§ Exercise inputs
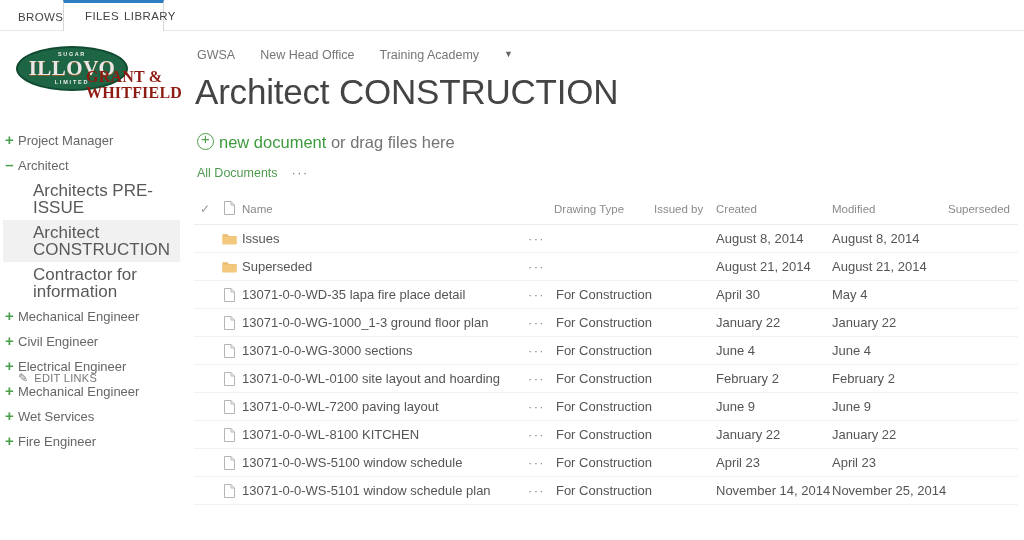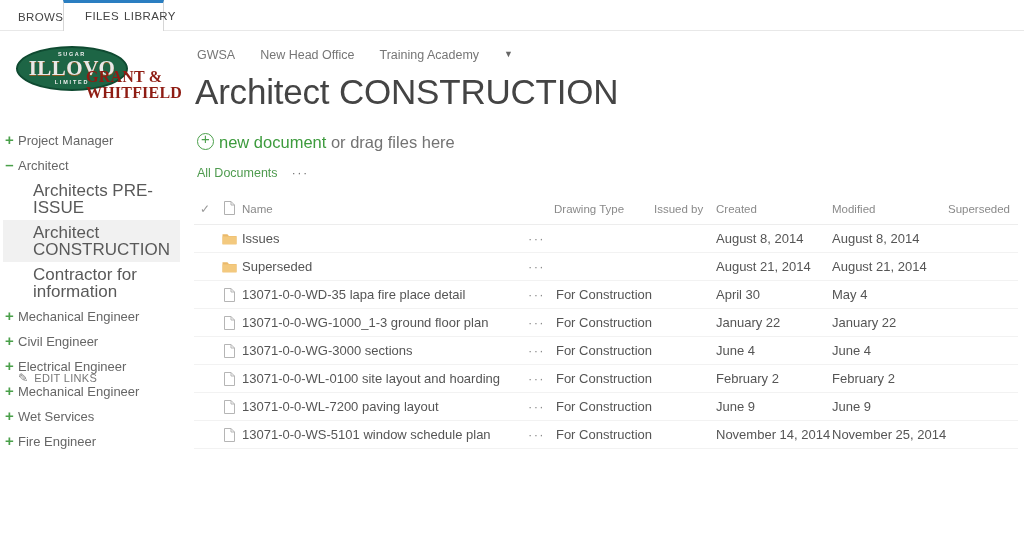--- a/index.html
+++ b/index.html
@@ -442,20 +442,52 @@
               <td class="c-super"></td>
             </tr>
             <tr>
               <td class="c-check"></td>
               <td class="c-icon">
                 <svg class="ficon" width="11" height="14" viewBox="0 0 11 14">
                   <path d="M0.5 0.5 H7 L10.5 4 V13.5 H0.5 Z" fill="#ffffff" stroke="#b5b5b5" stroke-width="1"></path>
                   <path d="M7 0.5 V4 H10.5" fill="none" stroke="#b5b5b5" stroke-width="1"></path>
                 </svg>
               </td>
+              <td class="c-name namecell">13071-0-0-WL-8100 KITCHEN</td>
+              <td class="c-ell"><span class="ell-cell">···</span></td>
+              <td class="c-type">For Construction</td>
+              <td class="c-issue"></td>
+              <td class="c-created">January 22</td>
+              <td class="c-modified">January 22</td>
+              <td class="c-super"></td>
+            </tr>
+            <tr>
+              <td class="c-check"></td>
+              <td class="c-icon">
+                <svg class="ficon" width="11" height="14" viewBox="0 0 11 14">
+                  <path d="M0.5 0.5 H7 L10.5 4 V13.5 H0.5 Z" fill="#ffffff" stroke="#b5b5b5" stroke-width="1"></path>
+                  <path d="M7 0.5 V4 H10.5" fill="none" stroke="#b5b5b5" stroke-width="1"></path>
+                </svg>
+              </td>
+              <td class="c-name namecell">13071-0-0-WS-5100 window schedule</td>
+              <td class="c-ell"><span class="ell-cell">···</span></td>
+              <td class="c-type">For Construction</td>
+              <td class="c-issue"></td>
+              <td class="c-created">April 23</td>
+              <td class="c-modified">April 23</td>
+              <td class="c-super"></td>
+            </tr>
+            <tr>
+              <td class="c-check"></td>
+              <td class="c-icon">
+                <svg class="ficon" width="11" height="14" viewBox="0 0 11 14">
+                  <path d="M0.5 0.5 H7 L10.5 4 V13.5 H0.5 Z" fill="#ffffff" stroke="#b5b5b5" stroke-width="1"></path>
+                  <path d="M7 0.5 V4 H10.5" fill="none" stroke="#b5b5b5" stroke-width="1"></path>
+                </svg>
+              </td>
               <td class="c-name namecell">13071-0-0-WS-5101 window schedule plan</td>
               <td class="c-ell"><span class="ell-cell">···</span></td>
               <td class="c-type">For Construction</td>
               <td class="c-issue"></td>
               <td class="c-created">November 14, 2014</td>
               <td class="c-modified">November 25, 2014</td>
               <td class="c-super"></td>
             </tr>
           </tbody>
       </table>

§ Task description
Select every line above that contains the word "November", and copy it.

§ Expected answer
               <td class="c-created">November 14, 2014</td>
               <td class="c-modified">November 25, 2014</td>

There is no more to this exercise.